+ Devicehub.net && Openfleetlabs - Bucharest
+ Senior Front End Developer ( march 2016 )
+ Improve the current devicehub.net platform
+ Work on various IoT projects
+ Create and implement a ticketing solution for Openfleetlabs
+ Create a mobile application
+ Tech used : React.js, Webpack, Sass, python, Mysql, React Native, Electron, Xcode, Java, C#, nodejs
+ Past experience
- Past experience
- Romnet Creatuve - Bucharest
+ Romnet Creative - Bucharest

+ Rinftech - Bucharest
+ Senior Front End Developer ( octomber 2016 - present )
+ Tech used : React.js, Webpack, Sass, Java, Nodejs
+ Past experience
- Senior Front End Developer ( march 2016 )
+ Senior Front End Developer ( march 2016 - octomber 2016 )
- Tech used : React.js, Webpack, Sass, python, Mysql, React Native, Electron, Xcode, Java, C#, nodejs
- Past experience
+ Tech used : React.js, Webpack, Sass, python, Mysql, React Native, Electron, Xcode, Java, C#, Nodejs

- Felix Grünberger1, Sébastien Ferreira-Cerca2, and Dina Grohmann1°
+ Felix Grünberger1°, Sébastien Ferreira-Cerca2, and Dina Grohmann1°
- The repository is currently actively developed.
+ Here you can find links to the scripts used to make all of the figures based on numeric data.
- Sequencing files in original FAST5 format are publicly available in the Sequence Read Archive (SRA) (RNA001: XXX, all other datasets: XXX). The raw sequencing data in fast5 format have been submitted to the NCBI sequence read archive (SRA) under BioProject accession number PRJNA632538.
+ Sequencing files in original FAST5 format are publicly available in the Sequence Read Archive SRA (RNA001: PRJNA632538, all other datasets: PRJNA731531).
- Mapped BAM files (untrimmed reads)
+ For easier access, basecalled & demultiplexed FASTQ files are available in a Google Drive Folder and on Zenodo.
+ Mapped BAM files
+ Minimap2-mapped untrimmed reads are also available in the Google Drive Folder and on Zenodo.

☆ ☆ ☆ ☆ ☆ ☆ ☆

■ **PROBLEM STATEMENT**:
Please give back, exactly as it stands above, the stretch from the line with "- present )" through the line with "octomber 2016 )", and no line outside it.

■ **WRITTEN SOLUTION**:
+ Senior Front End Developer ( octomber 2016 - present )
+ Tech used : React.js, Webpack, Sass, Java, Nodejs
+ Past experience
- Senior Front End Developer ( march 2016 )
+ Senior Front End Developer ( march 2016 - octomber 2016 )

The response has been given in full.